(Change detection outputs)
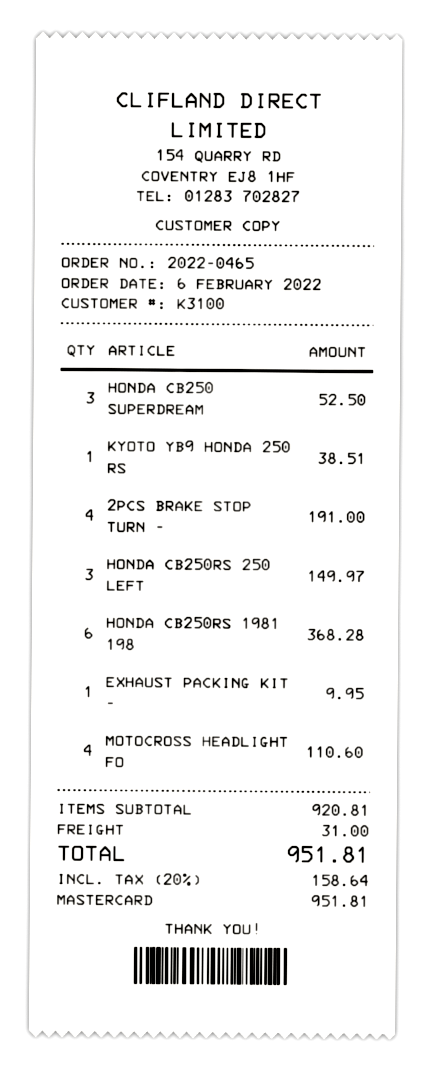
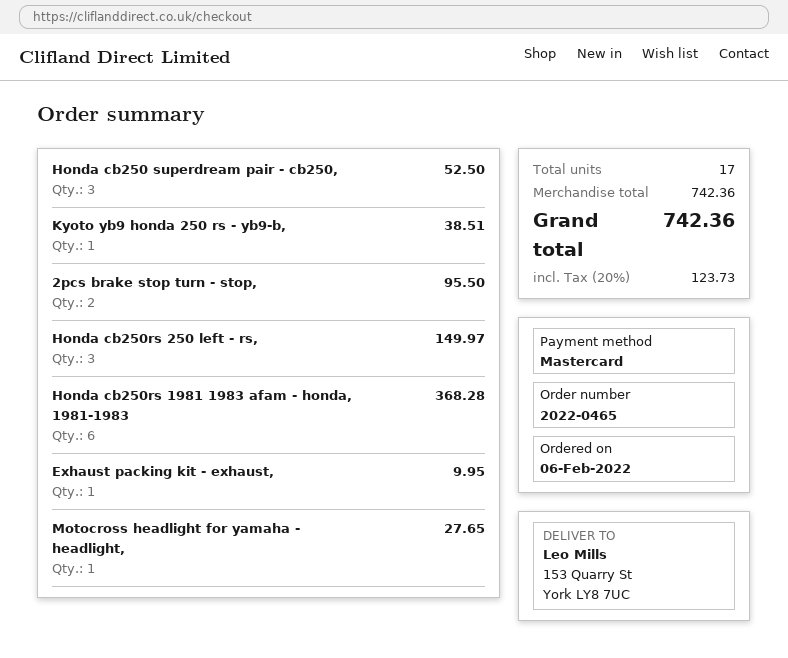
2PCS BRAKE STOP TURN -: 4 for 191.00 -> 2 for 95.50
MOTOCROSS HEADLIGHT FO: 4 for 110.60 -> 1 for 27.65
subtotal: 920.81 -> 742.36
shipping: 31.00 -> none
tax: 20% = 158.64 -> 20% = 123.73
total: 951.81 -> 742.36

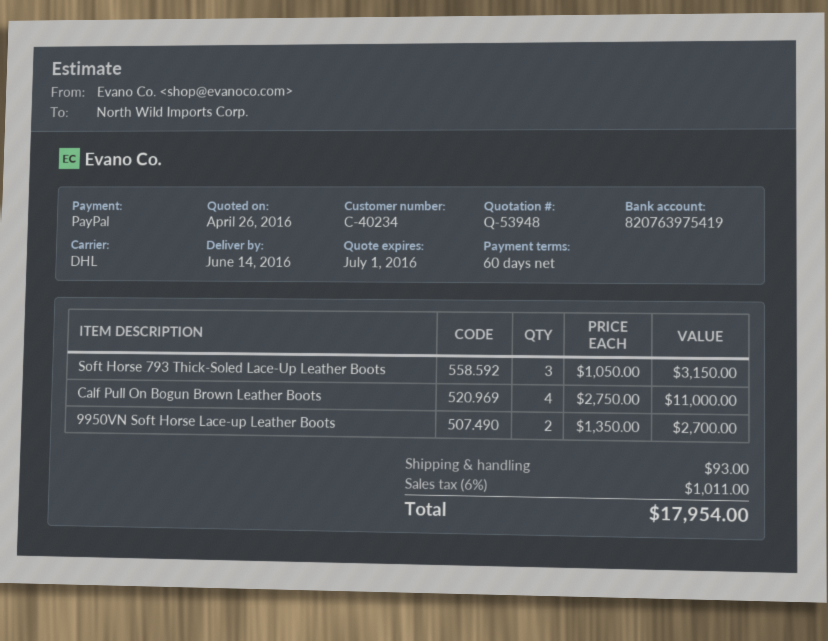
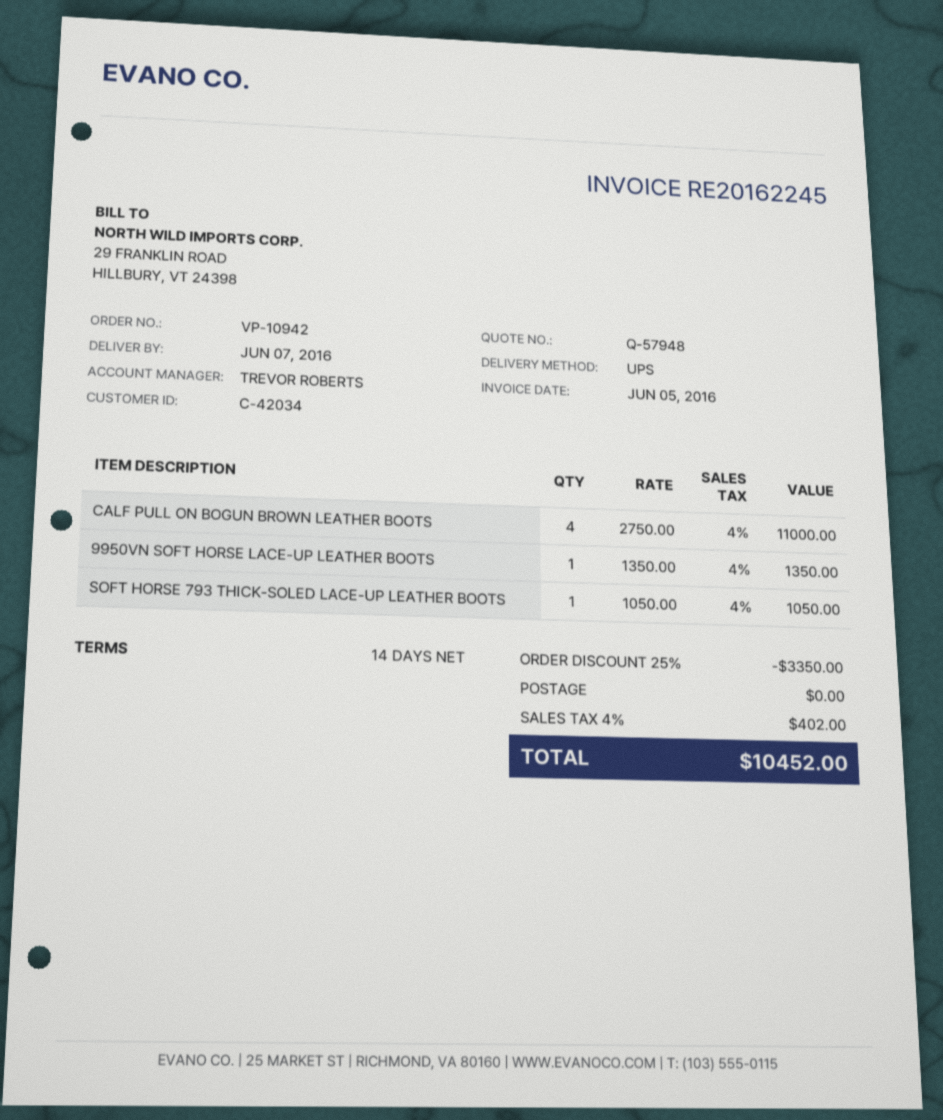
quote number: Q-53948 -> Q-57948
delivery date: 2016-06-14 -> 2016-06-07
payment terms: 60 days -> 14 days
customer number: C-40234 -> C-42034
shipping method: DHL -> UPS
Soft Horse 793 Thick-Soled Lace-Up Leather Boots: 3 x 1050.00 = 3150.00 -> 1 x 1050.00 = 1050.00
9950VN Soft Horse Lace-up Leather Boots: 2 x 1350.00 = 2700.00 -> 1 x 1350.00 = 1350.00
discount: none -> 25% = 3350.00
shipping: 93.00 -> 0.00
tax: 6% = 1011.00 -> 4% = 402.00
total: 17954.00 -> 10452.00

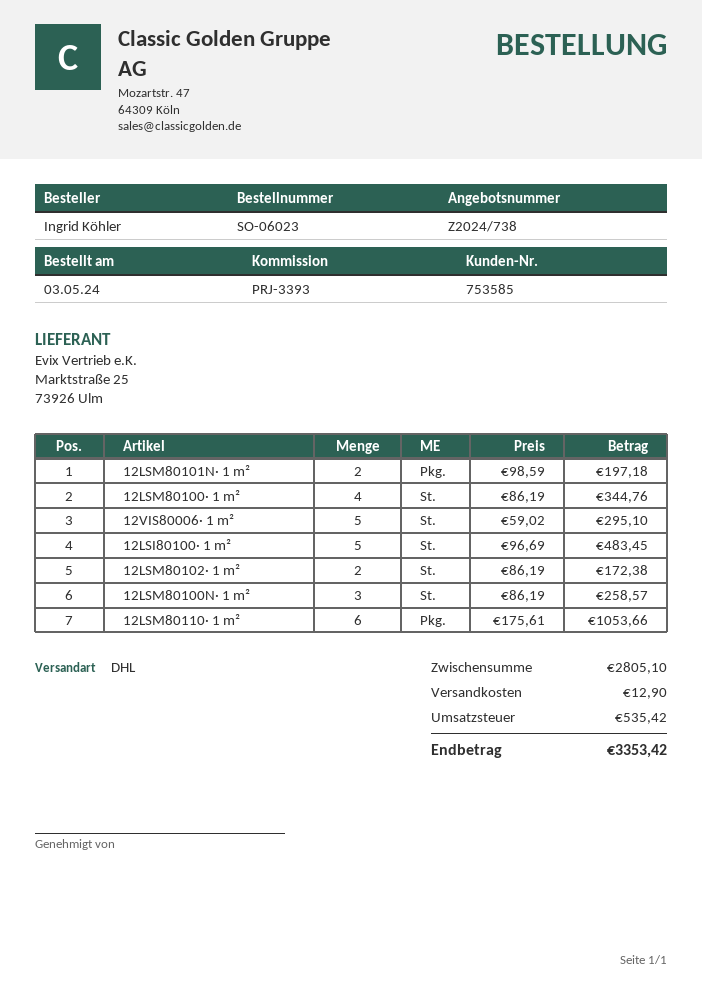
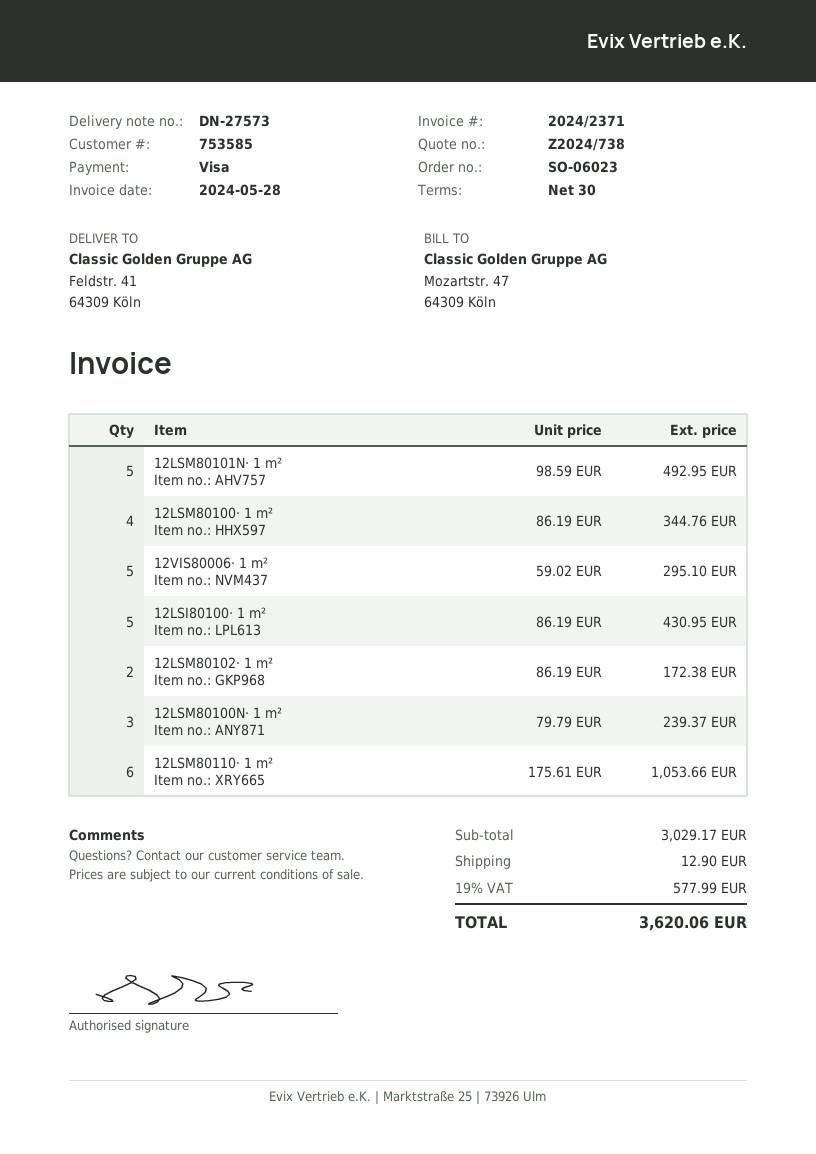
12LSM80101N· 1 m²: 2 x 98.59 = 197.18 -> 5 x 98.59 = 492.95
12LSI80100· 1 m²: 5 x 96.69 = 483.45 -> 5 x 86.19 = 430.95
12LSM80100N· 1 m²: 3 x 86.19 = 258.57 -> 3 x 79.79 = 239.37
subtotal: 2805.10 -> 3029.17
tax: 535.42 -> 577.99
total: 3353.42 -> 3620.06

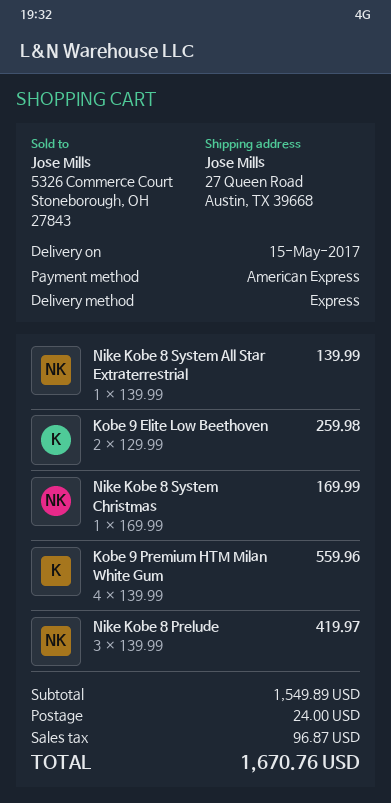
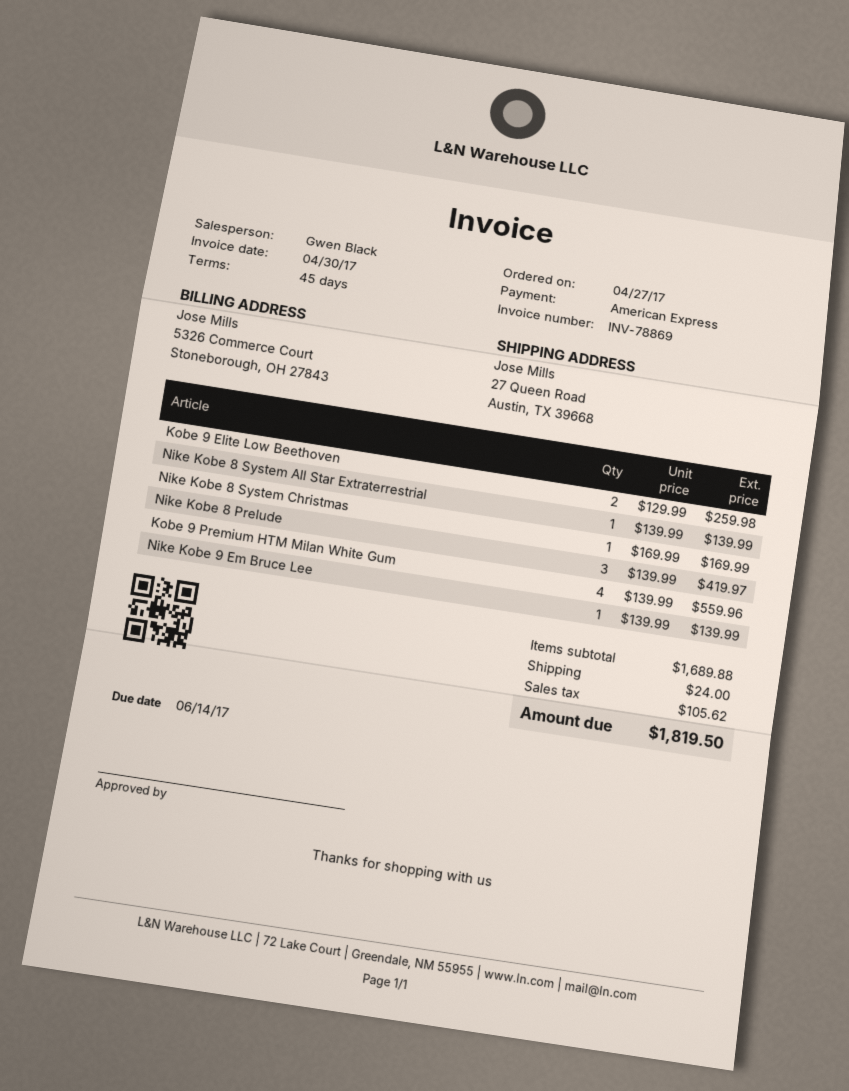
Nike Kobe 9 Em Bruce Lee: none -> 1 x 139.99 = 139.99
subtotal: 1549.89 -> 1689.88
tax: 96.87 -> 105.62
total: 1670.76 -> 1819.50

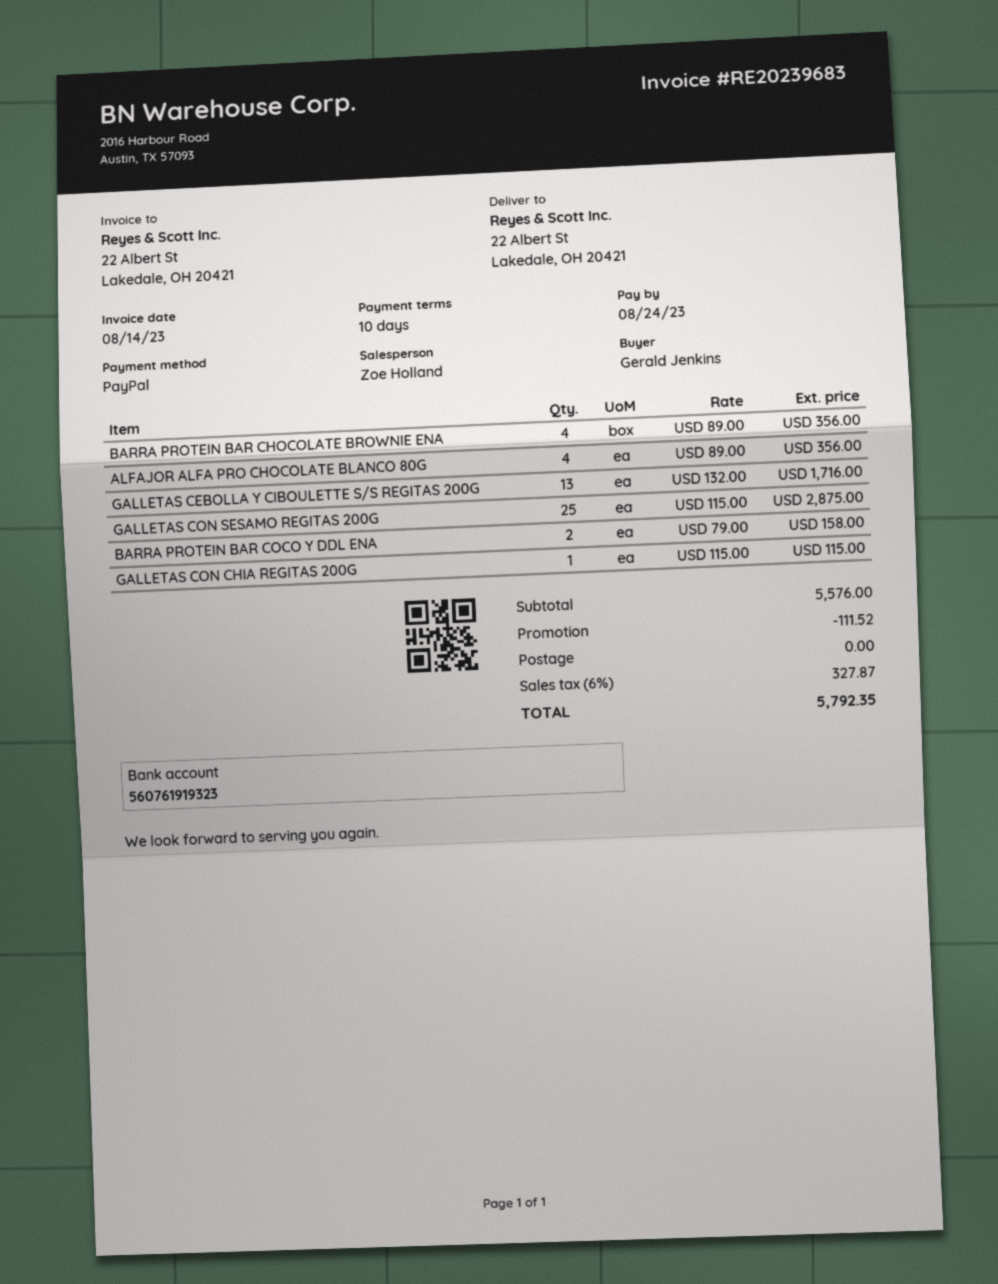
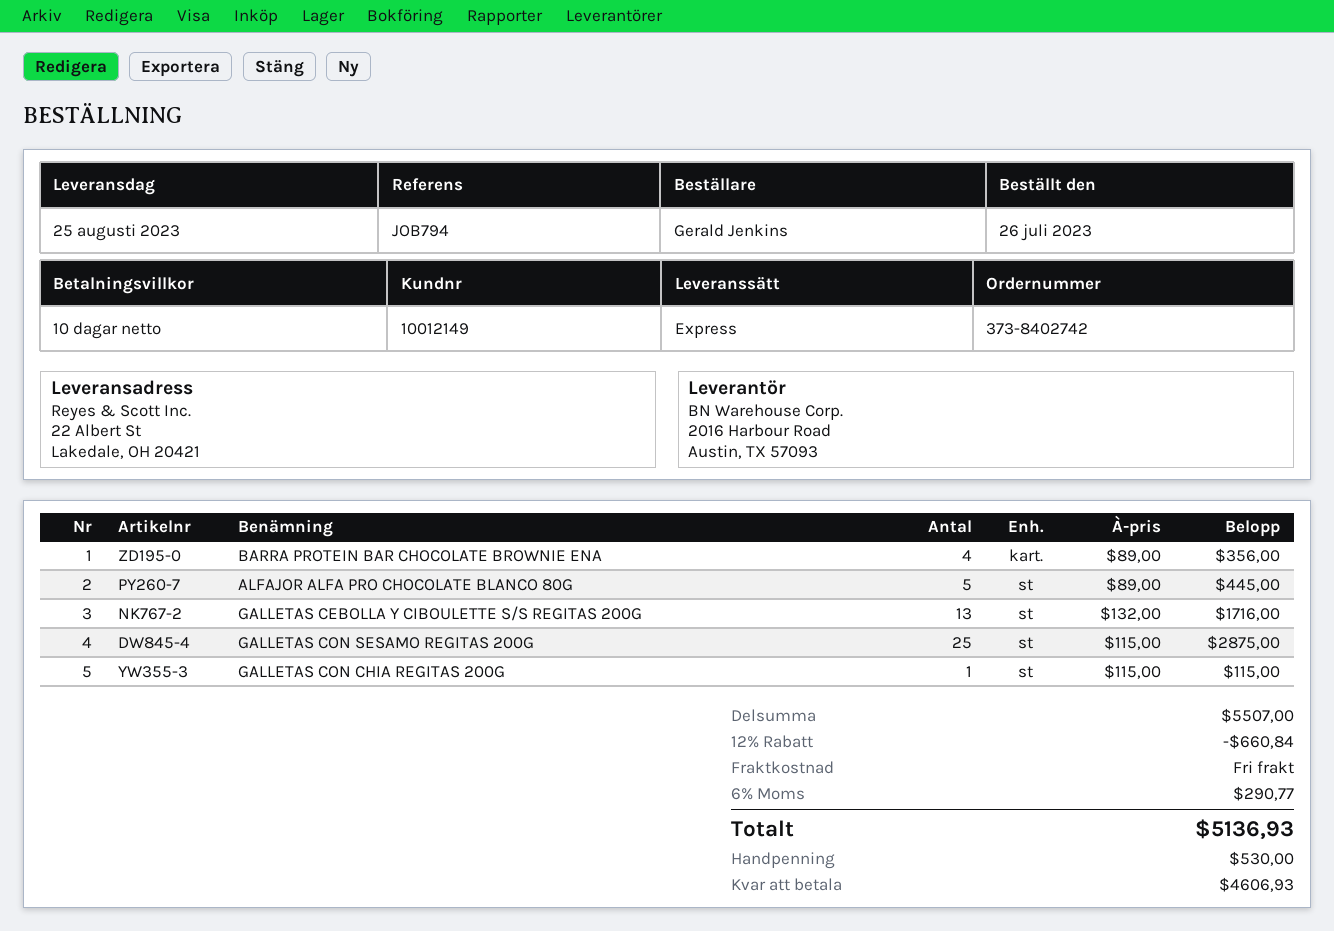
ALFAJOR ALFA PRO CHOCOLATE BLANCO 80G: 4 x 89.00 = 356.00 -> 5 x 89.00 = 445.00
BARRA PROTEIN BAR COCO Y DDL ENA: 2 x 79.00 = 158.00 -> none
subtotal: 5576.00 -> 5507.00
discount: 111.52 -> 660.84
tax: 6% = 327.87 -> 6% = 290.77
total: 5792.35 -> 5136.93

— TASK GOAL —
Please write out, exactly, every line from the line with "Soft Horse 793" through the final line of the data above, leaving out pictures.

— EXERCISE ANSWER —
Soft Horse 793 Thick-Soled Lace-Up Leather Boots: 3 x 1050.00 = 3150.00 -> 1 x 1050.00 = 1050.00
9950VN Soft Horse Lace-up Leather Boots: 2 x 1350.00 = 2700.00 -> 1 x 1350.00 = 1350.00
discount: none -> 25% = 3350.00
shipping: 93.00 -> 0.00
tax: 6% = 1011.00 -> 4% = 402.00
total: 17954.00 -> 10452.00

12LSM80101N· 1 m²: 2 x 98.59 = 197.18 -> 5 x 98.59 = 492.95
12LSI80100· 1 m²: 5 x 96.69 = 483.45 -> 5 x 86.19 = 430.95
12LSM80100N· 1 m²: 3 x 86.19 = 258.57 -> 3 x 79.79 = 239.37
subtotal: 2805.10 -> 3029.17
tax: 535.42 -> 577.99
total: 3353.42 -> 3620.06

Nike Kobe 9 Em Bruce Lee: none -> 1 x 139.99 = 139.99
subtotal: 1549.89 -> 1689.88
tax: 96.87 -> 105.62
total: 1670.76 -> 1819.50

ALFAJOR ALFA PRO CHOCOLATE BLANCO 80G: 4 x 89.00 = 356.00 -> 5 x 89.00 = 445.00
BARRA PROTEIN BAR COCO Y DDL ENA: 2 x 79.00 = 158.00 -> none
subtotal: 5576.00 -> 5507.00
discount: 111.52 -> 660.84
tax: 6% = 327.87 -> 6% = 290.77
total: 5792.35 -> 5136.93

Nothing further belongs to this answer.